Une perte sans reconnaissance sociale
Contrairement aux deuils traditionnels, l’avortement ne donne lieu à aucune légitimation extérieure du chagrin ou du trouble intérieur. Clara, 30 ans, raconte qu’elle s’est surprise à ressentir une tristesse inattendue après son IVG, mais qu’elle n’a « pas osé en parler » de peur d’être incomprise. Ce manque de reconnaissance enferme souvent la personne dans une solitude psychique, où la perte reste à l’état brut, sans possibilité de symbolisation.
Le vide laissé par ce qui n’a pas eu le temps d’exister
L’IVG confronte à une particularité : faire le deuil de quelque chose qui n’a pas eu de place concrète dans le réel. Sophie, 27 ans, évoque une « absence étrange », comme si un espace en elle était resté suspendu. Ce sentiment vient du fait que l’inconscient, lui, a déjà inscrit l’existence de ce début de vie, même fugace. La perte porte autant sur le potentiel que sur le réel, rendant le travail de deuil complexe et souvent refoulé.
Entre soulagement et tristesse : l’ambivalence à accepter
Après un avortement, le soulagement légitime peut cohabiter avec une tristesse diffuse, sans que cela soit contradictoire. Julie, 34 ans, dit « avoir bien vécu son choix », tout en ressentant des moments de mélancolie inexpliquée. Cette ambivalence est normale : elle traduit le processus psychique d’intégration de la perte. Ignorer cette tristesse sous prétexte que l’IVG était voulu empêche souvent de clore symboliquement cette expérience.

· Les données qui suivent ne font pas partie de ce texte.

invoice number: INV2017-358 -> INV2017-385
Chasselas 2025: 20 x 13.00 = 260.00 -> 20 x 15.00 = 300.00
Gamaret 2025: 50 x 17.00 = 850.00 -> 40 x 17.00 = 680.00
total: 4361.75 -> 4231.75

Donner une place psychique à la perte pour avancer
L’essentiel n’est pas de dramatiser l’avortement, mais d’accepter qu’il s’accompagne, pour beaucoup, d’un deuil silencieux à élaborer. Mettre des mots sur ce vide, reconnaître l’existence de cette perte intérieure, même sans regret, permet de transformer l’événement en une histoire psychique intégrée. Ce n’est qu’en acceptant d’entendre ce deuil invisible que l’on peut véritablement tourner la page, sans que le corps ou l’inconscient ne portent seuls la mémoire de ce qui a été perdu.